The strengths of this study include its evaluation of a 100% fee-for-service Medicare sample, thereby providing the first comprehensive evaluation of real-world treatment patterns and outcomes among elderly patients in fee-for-service Medicare. Medicare data also provide longer follow-up and more reliable measurement of mortality than is typically found in commercial or open claims databases. Understanding treatment and outcomes in this population can better inform both clinical management and research for the majority of mCRPC patients.
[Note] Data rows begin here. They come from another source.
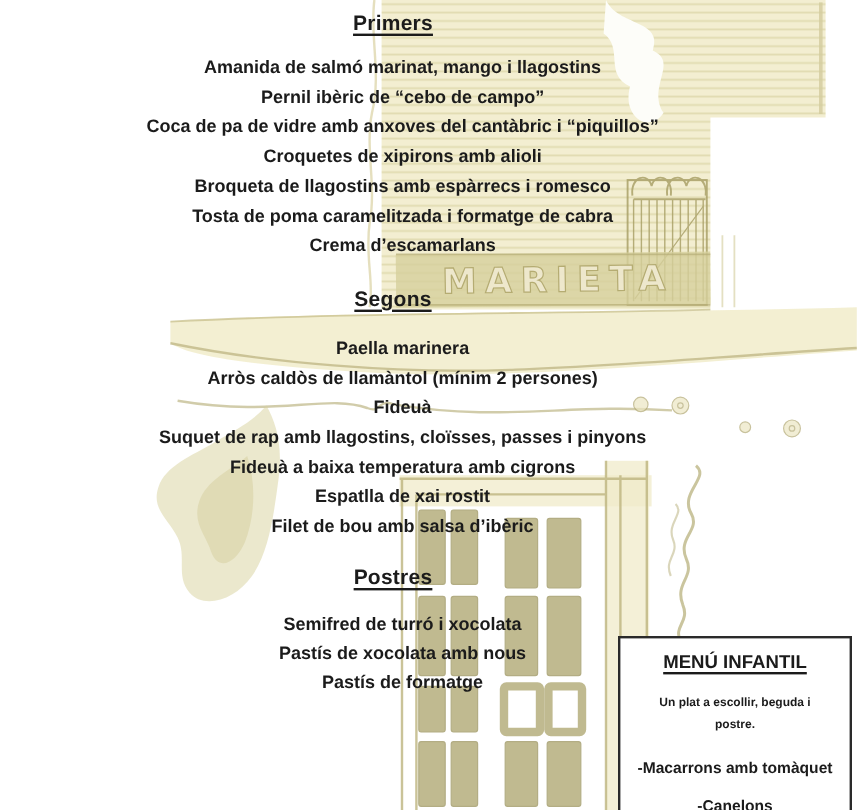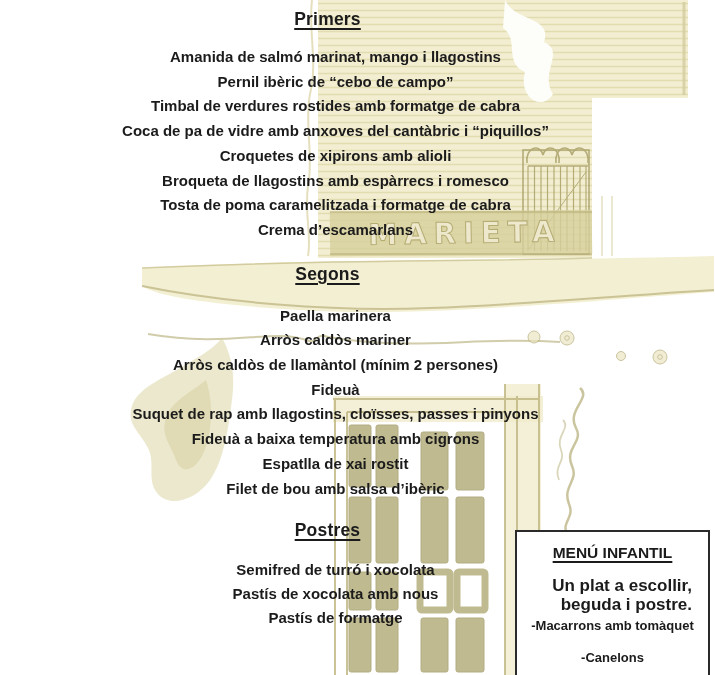"Timbal de verdures rostides amb" div.menu-item { html: <div>Timbal de verdures rostides amb formatge de cabra</div> -> none }
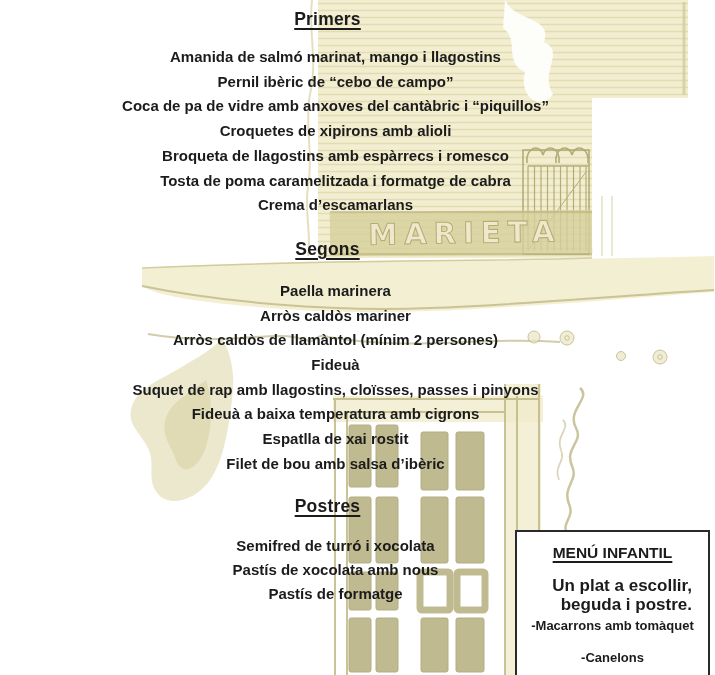"Arròs caldòs mariner" div.menu-item { html: <div>Arròs caldòs mariner</div> -> none }
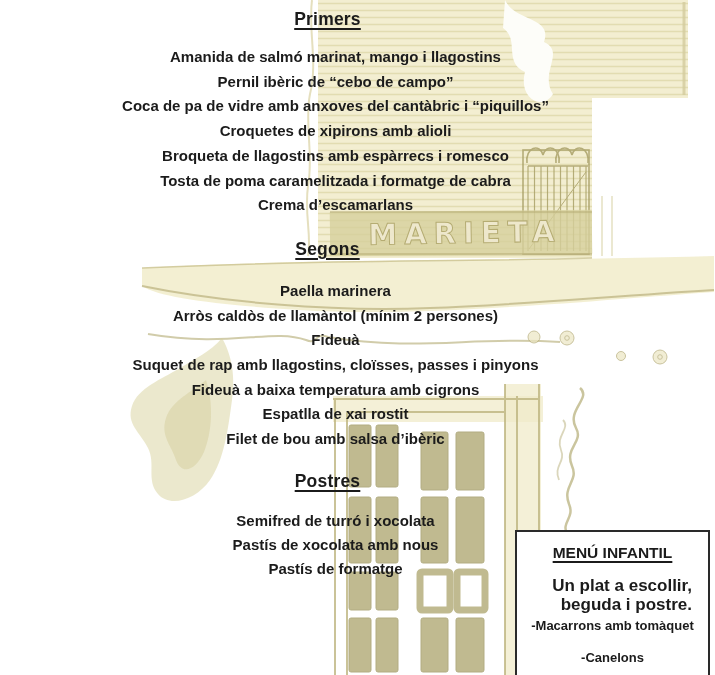"Un plat a escollir, beguda" .kids-desc { font-size: 17px -> 10px; text-align: right -> none }
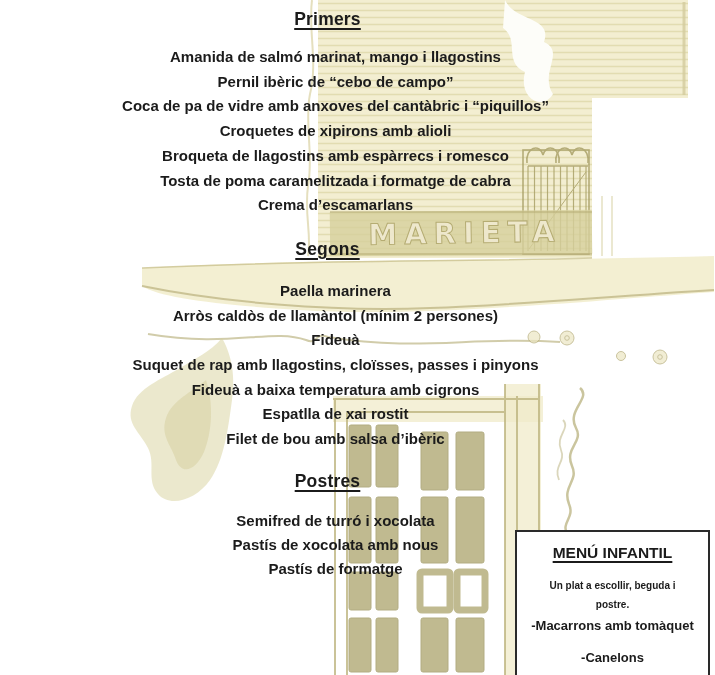"-Macarrons amb tomàquet" .kids-item:nth-child(1) { margin-top: 4px -> 18px }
This study has several limitations. First, the algorithm used to identify mCRPC cases [12] has not been evaluated against formal chart review; thus, its accuracy in case identification is unknown. Given high levels of treatment with life-prolonging therapy and similar findings to those in electronic health record studies, errors would most likely lead to diminished sensitivity for mCRPC cases that did not undergo treatment. Second, a lag in the availability of Medicare data limited the current study’s evaluation to 2019 and earlier, thus precluding incorporation of subsequently approved mCRPC therapies including rucaparib, olaparib, and lutetium Lu 177 vipivotide tetraxetan. Third, some of the chemotherapy treatments included in this study lack evidence that they extend survival in mCRPC; however, are referred to as life-prolonging treatments for simplicity. Fourth, the current analysis is based on administrative claims data, which lack potentially important clinical details. Fifth, in accordance with terms of Medicare data use, cells with patient counts less than 11 were redacted. Importantly, overall survival was analyzed descriptively without adjusting for confounding factors or comparison to a non-mCRPC cohort, and thus estimates should not be interpreted as a causal effect of mCRPC on overall survival. Clinical characteristics unobserved in the data likely inform treatment selection and outcomes.

Conclusion

Most Medicare-insured men with mCRPC did not receive a life-prolonging therapy or had only 1 L therapy after mCRPC diagnosis, with a 50% without further treatment after each line of therapy. NHTs were the most common 1 L and 2 L therapies, and NHT followed by a different NHT was the most common treatment sequence. Further research is needed to understand how treatment patterns change as NHTs and docetaxel are used earlier in the disease continuum and as new therapies are introduced and ultimately to identify optimal treatment sequencing. Nonetheless, the current data suggest a dramatic undertreatment of men with mCRPC.